Applying Strprep before binding makes this worse, since Strprep e.g.
removes some characters from the password. The server can't put them
back before matching.
> Assuming that we don't want UTF-8, what other choices do we have?
I think this will have to be chosen by the sysadmin, but:
Another option is to treat passwords as raw binary strings. The user
can bind with the same password that he originally set, as long as he is
using the same character set, or at least no characters that differ in
the different character sets in use. He can't bind from somewhere using
a totally different character set, but at least it will work properly on
campus.
With EBCDIC, I suppose a third option is to treat characters common to
EBCDIC and ASCII specially. I don't want to think about that; maybe
someone who knows EBCDIC will say something:-)

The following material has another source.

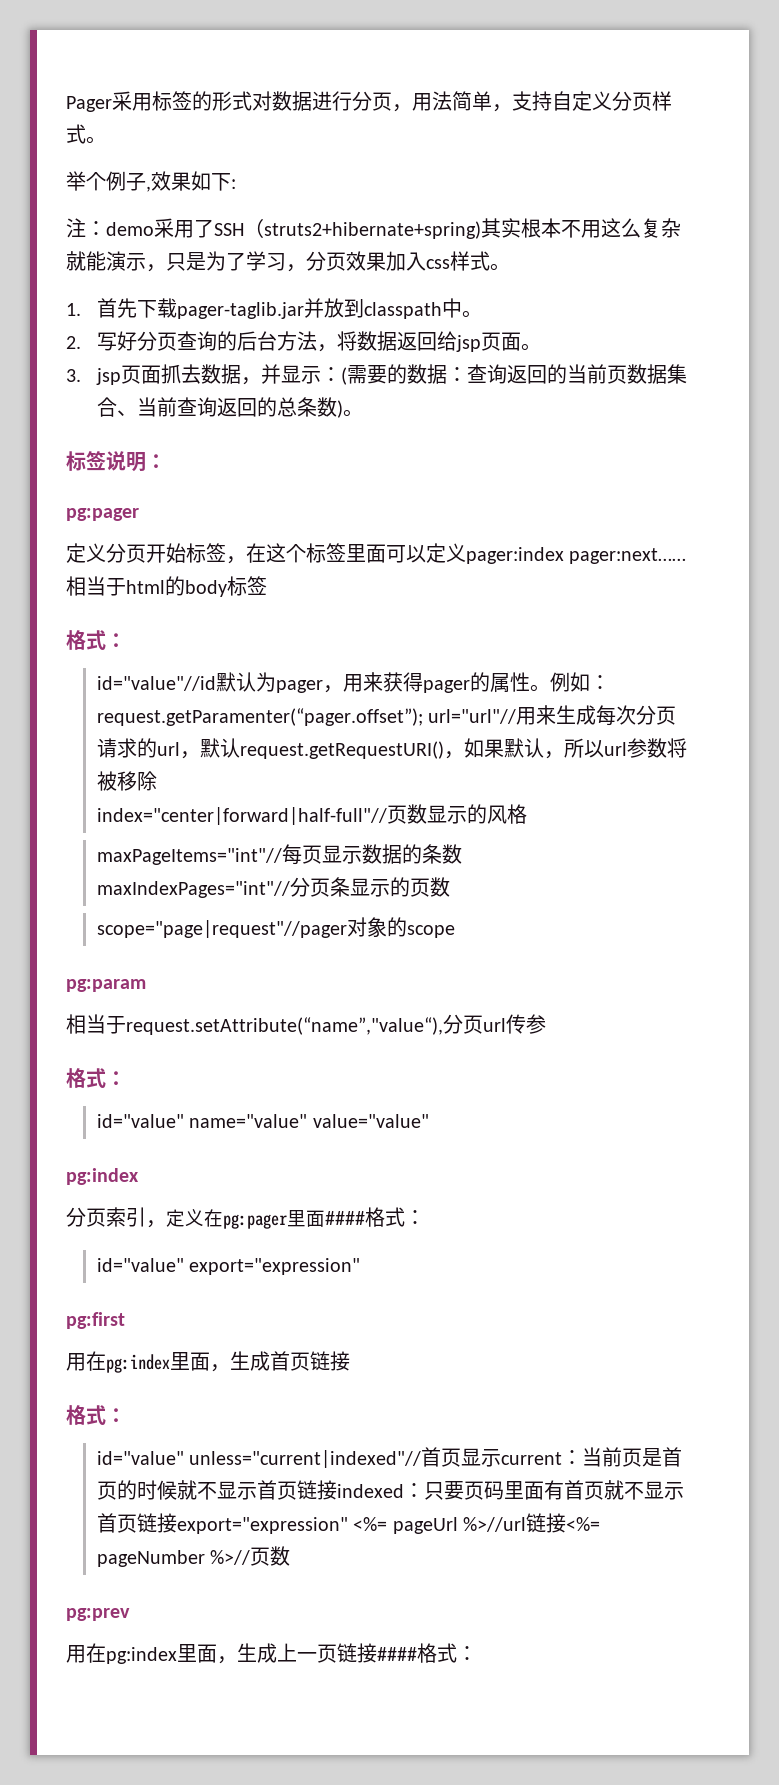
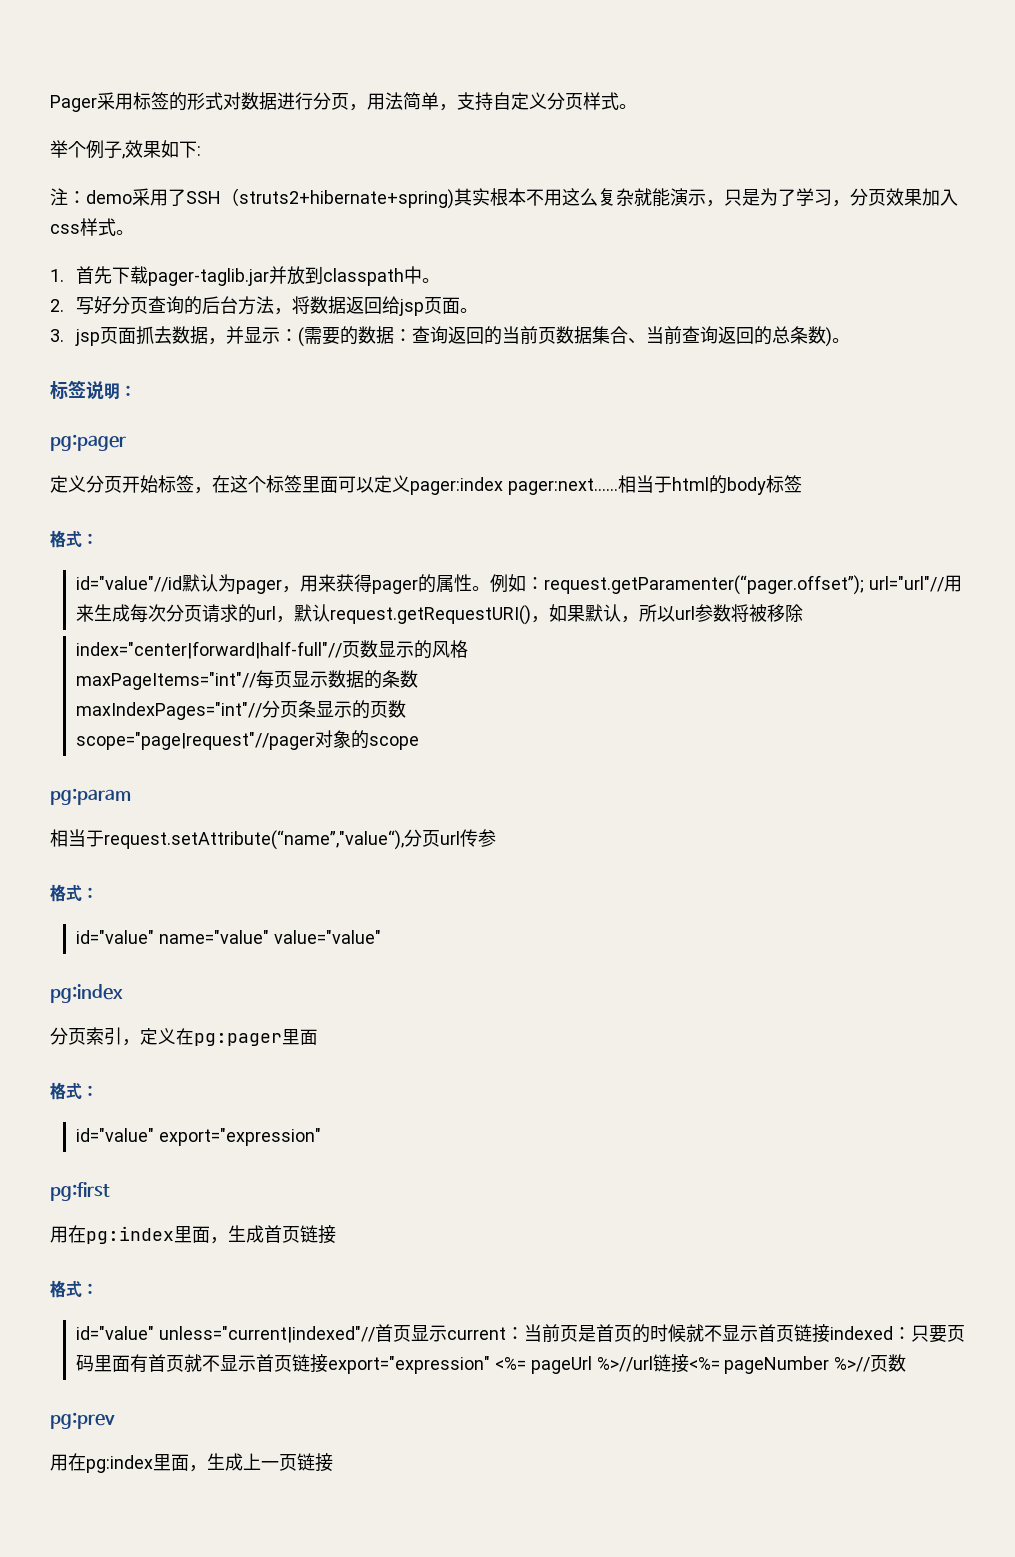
[325,1211,365,1225] #### -> (318, 1037) //
[377,1643,477,1663] ####格式： -> (333, 1462) none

> In particular, what choices do we have that don't require the client
> to know something about the server implementation? I don't see any.
Me neither. And that includes the current wording.
> And I don't think it is reasonable, in general, for a client to need
> to know that the server is using a Unix /etc/password file that
> contains hashed 8-bit code page passwords (as an example).
It doesn't need to know that. What it needs to know in that case is
that passwords on the server side are encoded the same way as on the
client side. (To be sure, they are hashed on the server side, but the
server takes care of that detail.)
> I'll concede that there may be cases where a client needs to bind to a
> server using /etc/password with some 8-bit code page instead of UTF-8.
> Two ways to handle that come to mind:
> 1) restrict passwords to the 7-bit character set so that UTF-8 conversion
> is not a factor
Can only be done only be done if the passwd program, or whatever users
use to change their passwords, is written by someone with this problem
in mind - e.g. someone on campus. Even so, it may not be compatible
with EBCDIC passwords.
Another option:
1.5) If one does have a local password-changing program, let it produce
both the hash that the system needs and the UTF-8 strprep'ed hash that
LDAP needs.
> 2) provide some option in the client that allows an application that
> "knows what it is doing" to provide binary credentials that the client
> wraps in an octet string for the bind request.
Yes, that's more or less what I was suggesting. Don't say that
applications SHOULD translate passwords unless we also say that they
SHOULD provide an option not to do so, and/or to do some implementation-
defined conversion (like EBCDIC<->ASCII).
Though I'm not sure UTF-8/strprep is a good default. It may be better
to just say that it should provide these options.
> I think those are compatible with the proposed "the application SHOULD
> prepare..." wording.
Formally, yes. In practice, I'd expect that wording to lead to a lot of
clients that do prepare and don't provide an option not to do so.